Adding data to a graph.

Now that schema is created, add more vertices and edges using the following script. To explore more connections in the recipe data model, more vertices and edges are input into the graph. A script, generateRecipe.groovy, is entered and then executed by the remote Gremlin server. Note the first command, g.V().drop().iterate(); this command can be used to drop all vertex and edge data from the graph before reading in new data. In Studio, be sure to select the Graph view after running the script.


Adding more data
  1. Run generateRecipe.groovy in either Studio or the Gremlin console:
    If running in Gremlin console, use the following command to load:
    :load /tmp/generateRecipe.groovy
    replacing "/tmp" with the directory where you write the script. In Studio, run the script within a cell.
    // Generates all Recipe Toy Graph vertices and edges except Reviews
    // Add all vertices and edges for Recipe
    // author vertices
    juliaChild = graph.addVertex(label, 'person', 'personId', 1, 'name','Julia Child', 'gender', 'F')
    simoneBeck = graph.addVertex(label, 'person', 'personId', 2, 'name', 'Simone Beck', 'gender', 'F')
    louisetteBertholie = graph.addVertex(label, 'person', 'personId', 3, 'name', 'Louisette Bertholie', 'gender', 'F')
    patriciaSimon = graph.addVertex(label, 'person', 'personId', 4, 'name', 'Patricia Simon', 'gender', 'F')
    aliceWaters = graph.addVertex(label, 'person', 'personId', 5, 'name', 'Alice Waters', 'gender', 'F')
    patriciaCurtan = graph.addVertex(label, 'person', 'personId', 6, 'name', 'Patricia Curtan', 'gender', 'F')
    kelsieKerr = graph.addVertex(label, 'person', 'personId', 7, 'name', 'Kelsie Kerr', 'gender', 'F')
    fritzStreiff = graph.addVertex(label, 'person', 'personId', 8, 'name', 'Fritz Streiff', 'gender', 'M')
    emerilLagasse = graph.addVertex(label, 'person', 'personId', 9, 'name', 'Emeril Lagasse', 'gender', 'M')
    jamesBeard = graph.addVertex(label, 'person', 'personId', 10, 'name', 'James Beard', 'gender', 'M')
    // book vertices
    artOfFrenchCookingVolOne = graph.addVertex(label, 'book', 'bookId', 1001, 'name', 'The Art of French Cooking, Vol. 1', 'publishYear', 1961)

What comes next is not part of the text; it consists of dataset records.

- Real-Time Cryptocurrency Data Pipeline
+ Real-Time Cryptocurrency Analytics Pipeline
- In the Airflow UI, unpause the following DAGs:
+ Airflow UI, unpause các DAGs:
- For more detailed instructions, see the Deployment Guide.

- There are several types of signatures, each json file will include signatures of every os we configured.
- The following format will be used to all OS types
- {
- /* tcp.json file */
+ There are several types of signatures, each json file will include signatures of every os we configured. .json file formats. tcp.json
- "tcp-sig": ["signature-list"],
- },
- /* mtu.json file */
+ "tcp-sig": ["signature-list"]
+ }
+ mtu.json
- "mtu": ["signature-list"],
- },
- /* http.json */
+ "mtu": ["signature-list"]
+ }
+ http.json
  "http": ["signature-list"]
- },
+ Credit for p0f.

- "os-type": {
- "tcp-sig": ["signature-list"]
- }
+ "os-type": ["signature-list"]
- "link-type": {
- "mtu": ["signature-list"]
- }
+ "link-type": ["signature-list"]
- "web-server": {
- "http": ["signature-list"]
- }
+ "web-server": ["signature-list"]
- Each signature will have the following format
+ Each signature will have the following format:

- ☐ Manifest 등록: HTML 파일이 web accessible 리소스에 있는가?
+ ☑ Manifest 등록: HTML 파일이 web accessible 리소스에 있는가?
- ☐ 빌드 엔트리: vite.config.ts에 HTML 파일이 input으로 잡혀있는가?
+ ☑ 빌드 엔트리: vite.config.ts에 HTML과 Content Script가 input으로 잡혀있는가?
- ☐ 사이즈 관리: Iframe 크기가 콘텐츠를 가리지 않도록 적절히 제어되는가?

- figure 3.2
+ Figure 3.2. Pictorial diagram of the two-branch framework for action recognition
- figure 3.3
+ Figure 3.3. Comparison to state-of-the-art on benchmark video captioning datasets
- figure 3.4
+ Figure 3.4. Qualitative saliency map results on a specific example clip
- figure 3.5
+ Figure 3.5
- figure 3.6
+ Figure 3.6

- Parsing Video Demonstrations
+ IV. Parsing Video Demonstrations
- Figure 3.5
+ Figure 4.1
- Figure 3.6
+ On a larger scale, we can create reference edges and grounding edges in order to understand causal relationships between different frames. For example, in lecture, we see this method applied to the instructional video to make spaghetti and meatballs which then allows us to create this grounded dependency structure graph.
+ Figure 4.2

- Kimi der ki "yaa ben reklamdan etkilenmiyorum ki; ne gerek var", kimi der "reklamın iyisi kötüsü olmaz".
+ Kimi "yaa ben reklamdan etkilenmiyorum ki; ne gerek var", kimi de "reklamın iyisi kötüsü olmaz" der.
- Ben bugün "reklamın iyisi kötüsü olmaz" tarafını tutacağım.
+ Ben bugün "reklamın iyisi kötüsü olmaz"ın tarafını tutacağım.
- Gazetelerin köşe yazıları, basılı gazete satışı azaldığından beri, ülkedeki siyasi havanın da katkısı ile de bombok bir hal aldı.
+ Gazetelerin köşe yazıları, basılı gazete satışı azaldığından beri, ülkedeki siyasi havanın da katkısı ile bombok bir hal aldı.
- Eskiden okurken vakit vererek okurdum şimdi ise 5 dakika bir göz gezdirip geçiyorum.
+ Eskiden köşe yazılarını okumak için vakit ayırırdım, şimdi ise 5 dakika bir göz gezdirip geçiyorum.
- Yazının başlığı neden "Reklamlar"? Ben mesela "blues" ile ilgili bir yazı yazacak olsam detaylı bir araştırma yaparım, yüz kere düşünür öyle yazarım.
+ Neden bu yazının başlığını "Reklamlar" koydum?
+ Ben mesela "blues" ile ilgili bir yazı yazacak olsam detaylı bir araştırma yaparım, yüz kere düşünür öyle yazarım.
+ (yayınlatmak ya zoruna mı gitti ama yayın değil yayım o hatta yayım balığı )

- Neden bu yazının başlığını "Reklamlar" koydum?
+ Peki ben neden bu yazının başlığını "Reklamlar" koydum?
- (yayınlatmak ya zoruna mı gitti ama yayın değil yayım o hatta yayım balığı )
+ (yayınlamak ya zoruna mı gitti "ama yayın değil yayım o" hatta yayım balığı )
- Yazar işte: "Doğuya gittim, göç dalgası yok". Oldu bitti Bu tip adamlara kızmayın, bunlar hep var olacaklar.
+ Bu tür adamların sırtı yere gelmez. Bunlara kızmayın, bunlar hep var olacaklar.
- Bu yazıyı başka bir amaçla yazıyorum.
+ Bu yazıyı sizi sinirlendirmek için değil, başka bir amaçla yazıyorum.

    simcasCuisine = graph.addVertex(label, 'book', 'bookId', 1002, 'name', "Simca's Cuisine: 100 Classic French Recipes for Every Occasion", 'publishYear', 1972, 'ISBN', '0-394-40152-2')
    frenchChefCookbook = graph.addVertex(label, 'book', 'bookId', 1003, 'name','The French Chef Cookbook', 'publishYear', 1968, 'ISBN', '0-394-40135-2')
    artOfSimpleFood = graph.addVertex(label, 'book', 'bookId', 1004, 'name', 'The Art of Simple Food: Notes, Lessons, and Recipes from a Delicious Revolution', 'publishYear', 2007, 'ISBN', '0-307-33679-4')
    // recipe vertices
    beefBourguignon = graph.addVertex(label, 'recipe', 'recipeId', 2001, 'name', 'Beef Bourguignon', 'instructions', 'Braise the beef. Saute the onions and carrots. Add wine and cook in a dutch oven at 425 degrees for 1 hour.', 'notes', 'Takes a long time to make.')
    ratatouille = graph.addVertex(label, 'recipe', 'recipeId', 2002, 'name', 'Rataouille', 'instructions', 'Peel and cut the egglant. Make sure you cut eggplant into lengthwise slices that are about 1-inch wmyIde, 3-inches long, and 3/8-inch thick', 'notes', "I've made this 13 times.")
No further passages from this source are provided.